IBM Research has announced the world’s first 7nm node test chips with functioning transistors, accomplished via a partnership with GLOBALFOUNDRIES and Samsung at SUNY Polytechnic Institute’s Colleges of Nanoscale Science and Engineering (SUNY Poly CNSE). Although production 7nm chips are at least two years away, IBM has delivered on its promise to develop the process nodes and beaten its competitors to the punch.
The accomplishment comes a year after the launch of IBM’s $3 billion, five-year initiative to develop 7nm ‘and beyond’ process nodes, geared toward meeting the needs of IBM’s high performance systems that serve big data and cloud computing requirements, and HPC, natch. “To us this is a grand challenge because scaling node to node is becoming almost impossible,” observes Vice President of Semiconductor Technology at IBM Research Mukesh Khare. “The business as usual manufacturing techniques do not apply here, so we collectively, led by IBM Research, have been working on this technology for several years.”

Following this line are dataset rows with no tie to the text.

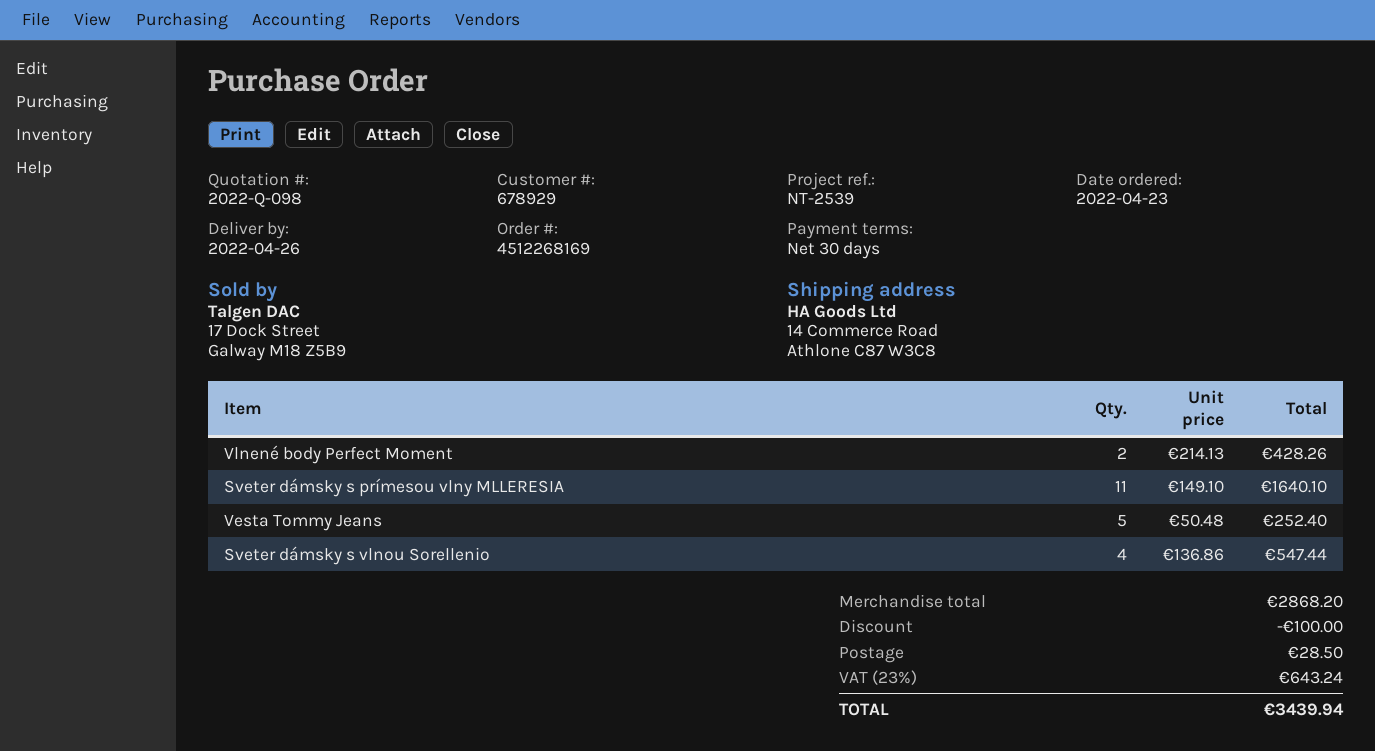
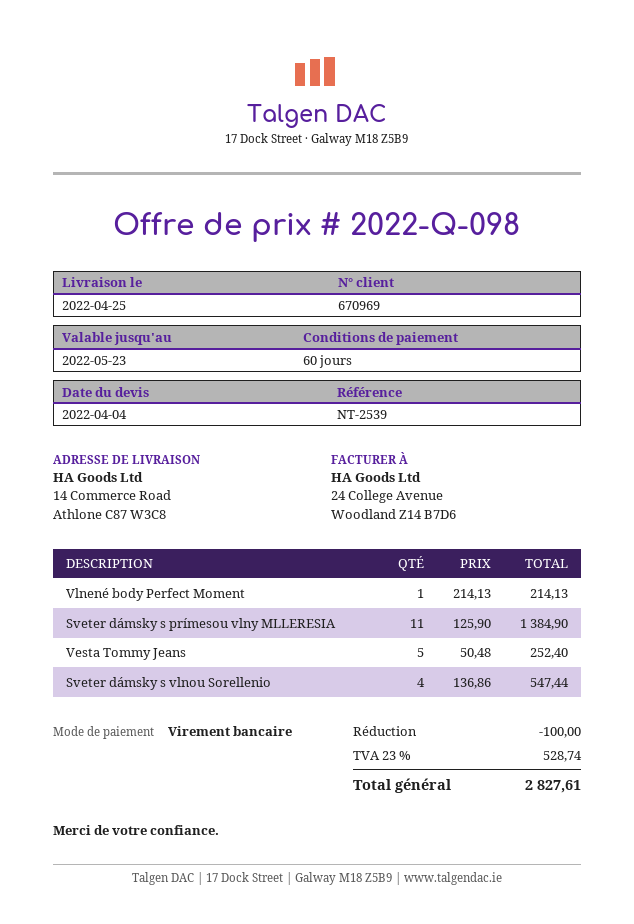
delivery date: 2022-04-26 -> 2022-04-25
payment terms: 30 days -> 60 days
customer number: 678929 -> 670969
Vlnené body Perfect Moment: 2 x 214.13 = 428.26 -> 1 x 214.13 = 214.13
Sveter dámsky s prímesou vlny MLLERESIA: 11 x 149.10 = 1640.10 -> 11 x 125.90 = 1384.90
shipping: 28.50 -> none
tax: 23% = 643.24 -> 23% = 528.74
total: 3439.94 -> 2827.61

The 7nm test chips are a major step forward, requiring several first-of-a-kind innovations, most notably the use of silicon germanium (SiGe) as the channel material and commercially viable integrated extreme ultraviolet (EUV) lithography.
The move from silicon to silicon germanium channel transistors provides a significant performance improvement compared to previous technology nodes and is a real breakthrough, says Khare. “In order for us to increase the transistor performance we try to apply strain in the channels. If you strain the channels, it increases the speed at which the carriers travel inside the transistor. And introducing silicon germanium is a major step forward where we worked on a fundamental understanding of the material system, its growth, and how to integrate that into a 7nm route so that all its superior material properties still remain and we can get the performance benefit.”
The test chips also employ extreme ultraviolet (EUV) lithography integration at multiple levels. With a wavelength of 13.5nm, EUV simplifies the processing compared to optical lithography, which has a wavelength of 193nm.
“We work closely with our equipment supplier to make sure we have stable lithography tooling,” says Khare. “We also work on optimizing the resist, the materials below the resist, the hard masks, and the etch techniques so that we can print these structures with the new materials and obtain geometries of fin, which are packed below 30nm pitch.”
That tight stacking is enabling near-ideal scaling improvements. According to the IBM-led alliance, the 7nm test chip delivers “close to 50 percent area scaling improvements” over 10nm process nodes. Further, the combination of “SiGe channel material for transistor performance enhancement at 7nm node geometries, process innovations to stack them below 30nm pitch and full integration of EUV lithography at multiple levels…could result in at least a 50 percent power/performance improvement for next generation mainframe and POWER systems that will power the Big Data, cloud and mobile era,” the firm says.
The advances set the stage for CMOS CPUs with up to 20 billion transistors, nearly a four-fold gain over today’s largest, i.e., Intel’s 18-core Xeon Haswell-EP with more than 5.5 billion transistors and IBM’s neuromorphic TrueNorth chip with about 5.4 billion.
IBM and its partners are betting on these 7nm test chips to keep Moore’s law alive for the foreseeable future, and this means there will be intense focus on getting them to market. To that end, Khare says the next step is “to make the technology more stable and manufacturable, and then our partners will transfer this technology and use it for their fab.”
“The job is not done,” he adds, “but the demonstration of 7nm chips with working transistors is a major proof point. Now we perfect it.”